Insurance was meant to be for a limited time, only. That is how it started- term insurance. In both WL and VUL, you pay for two things- cost of insurance and savings. In specifics they differ this way: WL you pay for level term insurance for the life of the policy. The part of your premium to COI does not change. The amount that goes to the “savings” also does not change. For instance, you have a $120 premium. $30 will go to COI and $90 will go to “savings.”
For VUL, it to is split in two- COI and “savings.” The insurance you pay for here is annually renewable term. So, every policy anniversary date, the COI will increase every year. The other part, “savings”, is invested in mutual funds. But, as COI goes up, the amount that goes to insurance increases each year and the amount that goes to “savings” decreases each year. At a certain point, the COI will be higher than savings; and so begins the withdrawal of funds from the savings to cover what is missing from COI. For example, $120/month. 1st year/month $25 to COI and $95 to savings. 2nd year $120/month $27 to COI and $93 to savings. And so forth, until $120/month $61 to COI and $60 to savings. There is an extra dollar that needs to be made up. The company takes it from your cash value each month until ALL cash value has been used up.
Five rules to WL and VUL policies: 1) in first couple, or more, years there is NO cash value. 2) when they do produce interest, it will be at about 1-4% per year( with VUL you have to take fees and such into account for the management of the funds they invest in). 3) If you take money from the cash value, it is a loan. Interest accrues on any withdrawal between 6-8%. I thought this was YOUR money? 4) prepare your emergencies in advance, you may have to wait up to 6 months to receive that cash. 5) unless you pay extra each month, your heirs will decide between face amount of the policy OR cash value.
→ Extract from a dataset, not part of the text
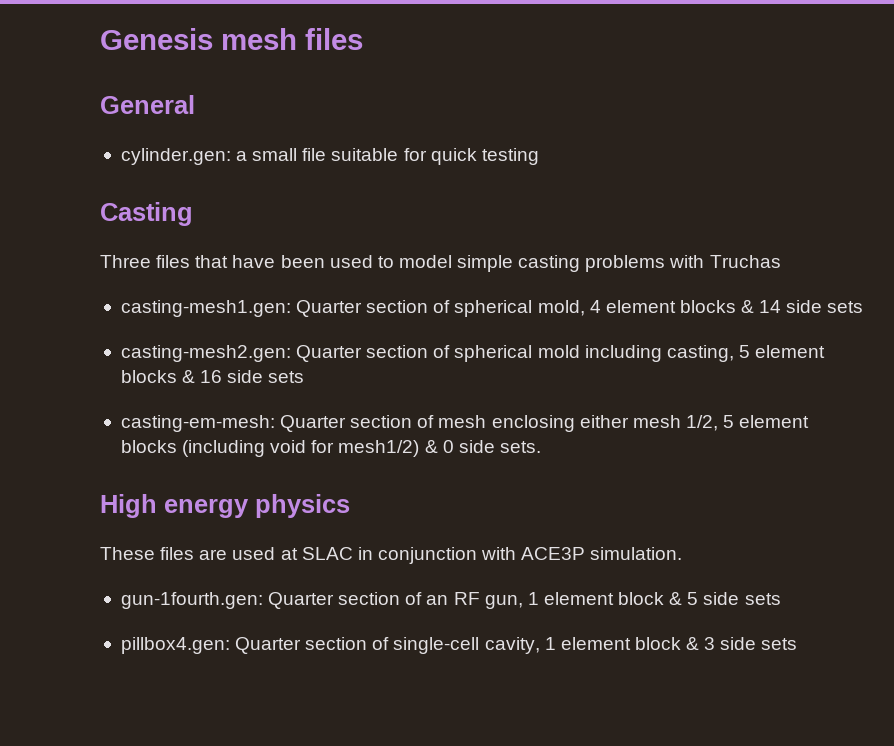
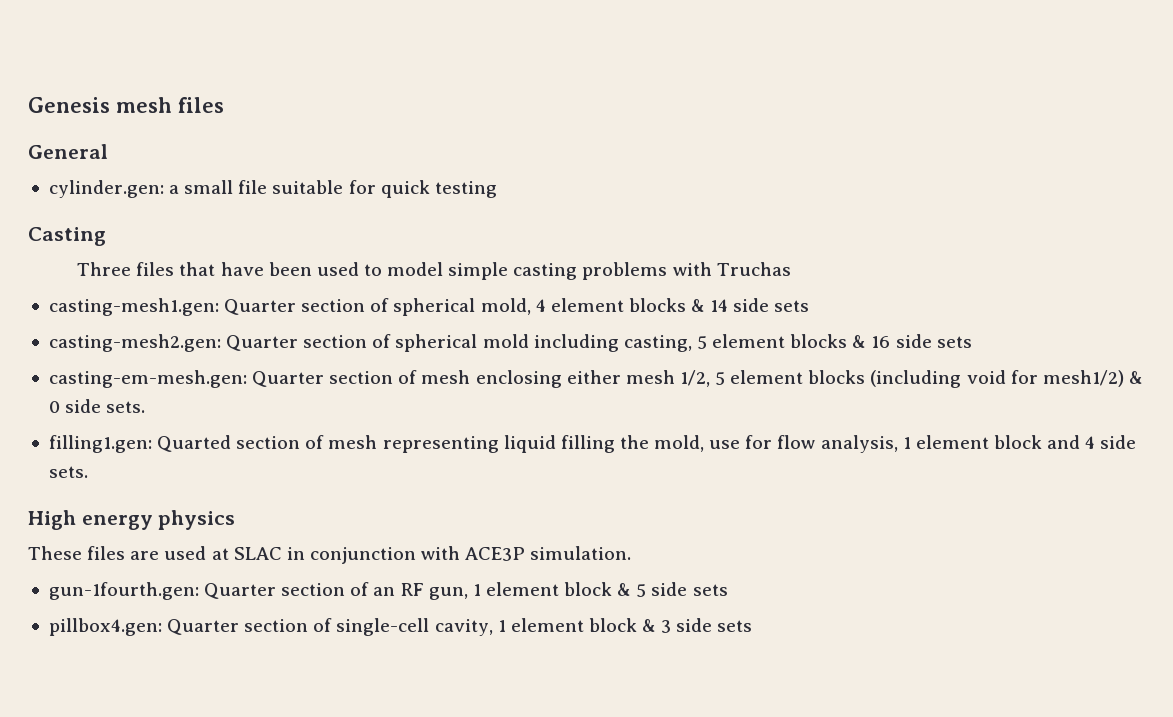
[120,415,275,432] casting-em-mesh: -> [48,370,247,388] casting-em-mesh.gen:
(541, 447) none -> [48,435,1137,453] [48,466,88,478] // filling1.gen: Quarted section of mesh representing liquid filling the mold, use for flow analysis, 1 element block and 4 side sets.

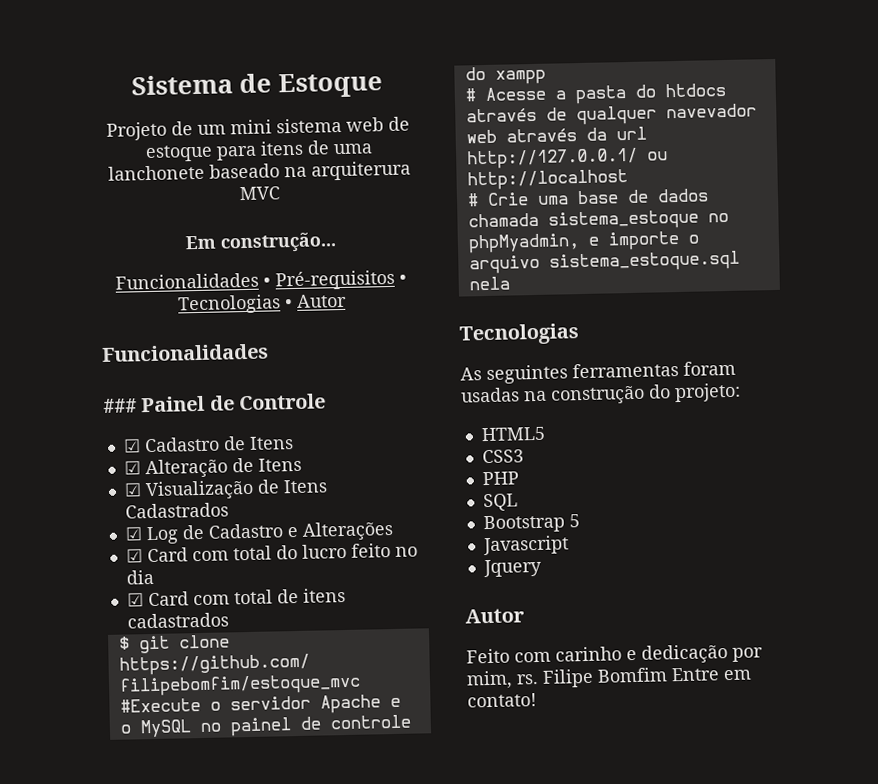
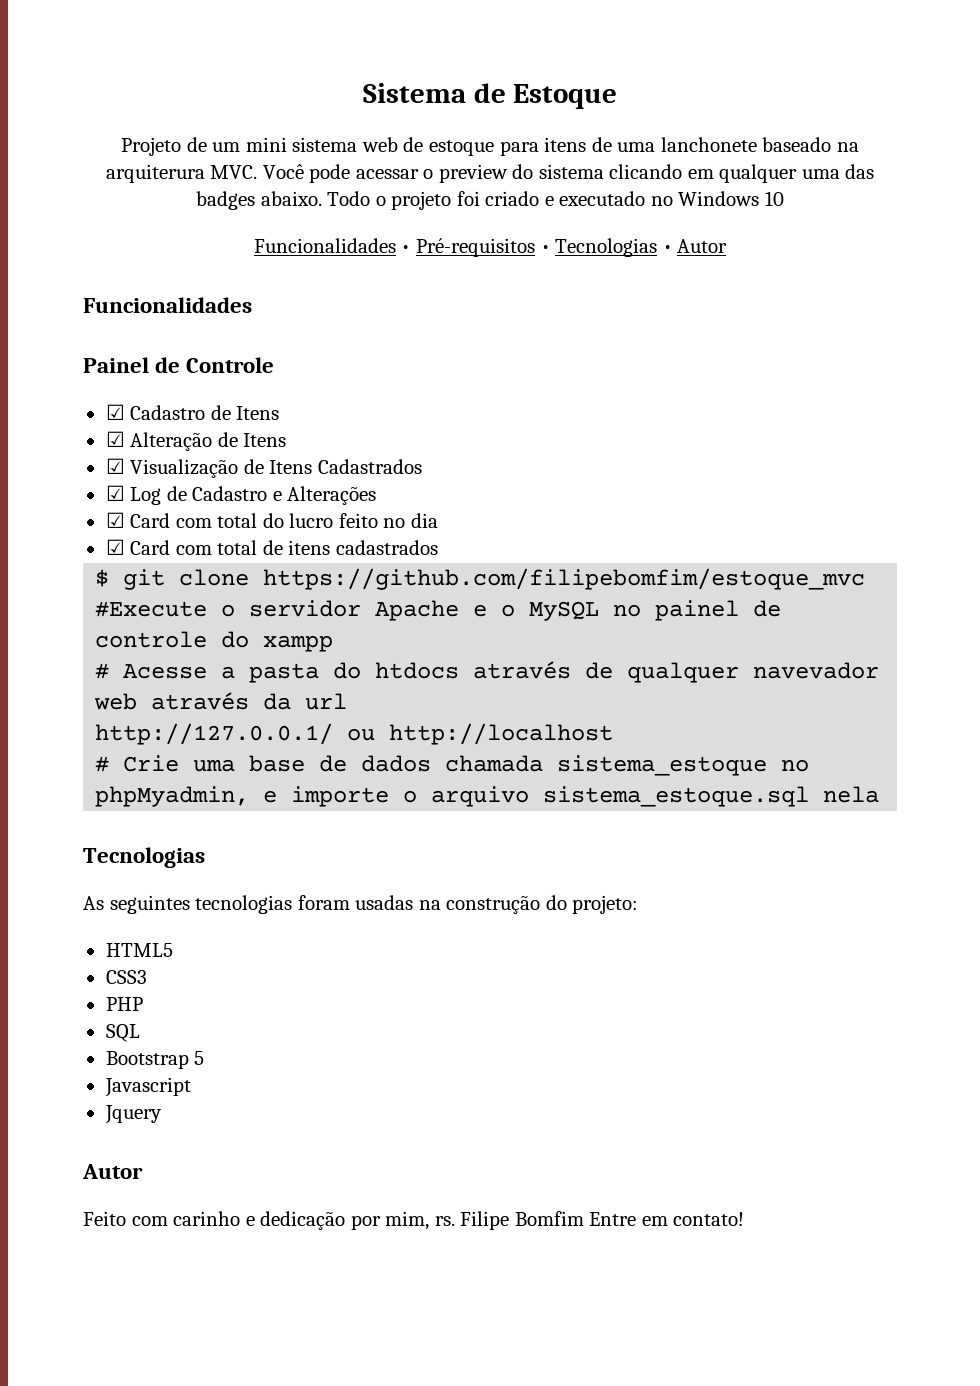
[238,186,280,201] [184,232,337,254] MVC // Em construção... -> [210,164,875,183] [196,191,784,210] MVC. Você pode acessar o preview do sistema clicando em qualquer uma das badges abaixo. Todo o projeto foi criado e executado no Windows 10
[103,398,137,413] ### -> (252, 305) none
[572,362,679,379] ferramentas -> [195,895,293,914] tecnologias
By paying extra in premium they can get both.
Please reconsider your choice for either one. Think about Level Term insurance for at least 30 years. You can maximize your coverage/face amount while minimizing what you pay per month. Take the savings be tween term and WL or VUL and invest it yourself. Your money is YOUR money. It accrues interest from the beginning. You can earn from5% on up, from the start. The lag of those first couple years seriously reduces what it would be by investing yourself. You can take it out when you want or need it. No interest to pay back. And when you die, your heirs get it AND the face amount of your insurance.
January 23rd, 2010 at 4:40 pm
I used to be in that field. VUL is a good product, in my opinion.
January 23rd, 2010 at 6:51 pm
Get term insurance instead. It’s way cheaper, and you can take the difference in premium and invest it somewhere else without paying big fees on it.